3. Tipe J (Iron/Constantan): Rentangnya terbatas (−40 hingga
+750°C) membuatnya kurang populer dibanding tipe K. Tipe J
memiliki sensitivitas sekitar ~52µV/°C.
4. Tipe N (Nicrosil (Ni-Cr-Si alloy)/Nisil (Ni-Si alloy)): Stabil dan
tahanan yang tinggi terhadap oksidasi membuat tipe N cocok untuk
pengukuran suhu yang tinggi tanpa platinum. Dapat mengukur
suhu di atas 1200°C. Sensitifitasnya sekitar 39µV/°C pada 900°C,
sedikit di bawah tipe K. Tipe N merupakan perbaikan dari tipe K.
5. Type B (Platinum-Rhodium/Pt-Rh): Cocok mengukur suhu di atas
1800°C. Tipe B memberi output yang sama pada suhu 0°C hingga
42°C sehingga tidak dapat dipakai di bawah suhu 50°C.
6. Type R (Platinum/Platinum, 7% Rhodium): Cocok mengukur suhu
di atas 1600°C. Sensitivitas rendah (10µV/°C) dan biaya tinggi
membuat mereka tidak cocok dipakai untuk tujuan umum.
30
7. Type S (Platinum/Platinum, 10% Rhodium): Cocok mengukur
suhu di atas 1600°C. Sensitivitas rendah (10µV/°C) dan biaya
tinggi membuat mereka tidak cocok dipakai untuk tujuan umum.
Karena stabilitasnya yang tinggi Tipe S digunakan untuk standar
pengukuran titik leleh emas (1064,43°C).
8. Type T (Copper / Constantan): Cocok untuk pengukuran antara
−200 to 350 °C. Konduktor positif terbuat dari tembaga, dan yang
negatif terbuat dari constantan.
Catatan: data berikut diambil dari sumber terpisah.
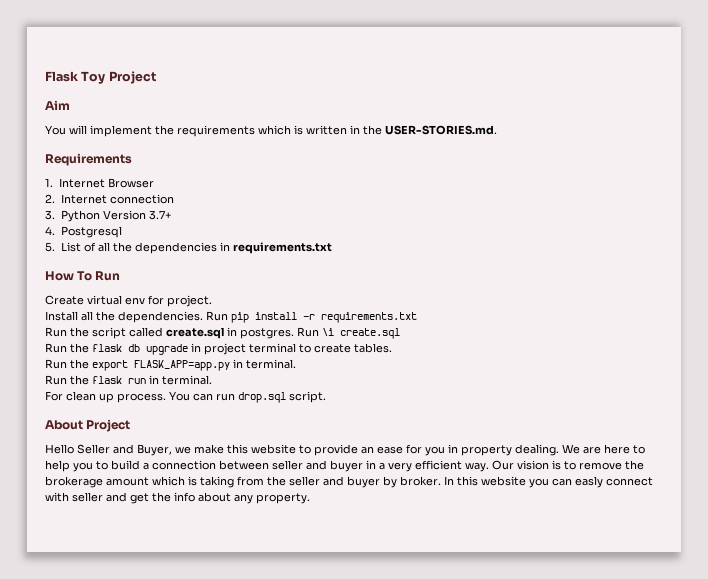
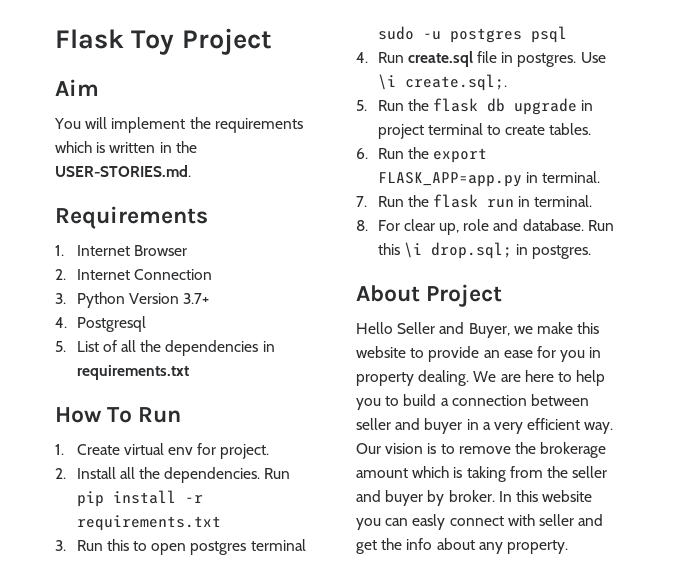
[109,194,174,204] connection -> [133,269,212,280] Connection
(121, 276) none -> [55,444,64,455] 1.
(212, 301) none -> [55,468,66,479] 2.
[45,327,400,339] Run the script called create.sql in postgres. Run \i create.sql // -> [55,539,306,555] [377,26,567,43] [356,51,606,67] [377,74,507,91] [356,100,367,111] 3. Run this to open postgres terminal sudo -u postgres psql // 4. Run create.sql file in postgres. Use \i create.sql;. // 5.
(392, 348) none -> [356,148,368,159] 6.
(296, 364) none -> [356,196,367,207] 7.
[45,391,326,403] For clean up process. You can run drop.sql script. -> [356,219,614,235] [377,242,592,259] 8. For clear up, role and database. Run this \i drop.sql; in postgres.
Sering dipakai sebagai alat
pengukur alternatif sejak penelitian kawat tembaga. Type T
memiliki sensitifitas ~43 µV/°C.
Termokopel tipe B, R, dan S adalah termokopel logam mulia yang
memiliki karakteristik yang hampir sama dan paling stabil, tetapi karena
sensitifitasnya rendah (sekitar 10 µV/°C) biasanya hanya digunakan untuk
mengukur temperatur tinggi (>300 °C).
Gambar 2.17 Grafik perbandingan tegangan keluaran terhadap temperatur
dari beberapa tipe termokopel[3]
31
Pada skripsi ini penulis menggunakan termokopel tipe K, karena lebih
mudah didapat dipasaran, memiliki sensitifitas tinggi serta jangkauan pengukuran
cocok diaplikasikan pada alat yang dibuat (Gambar 2.17).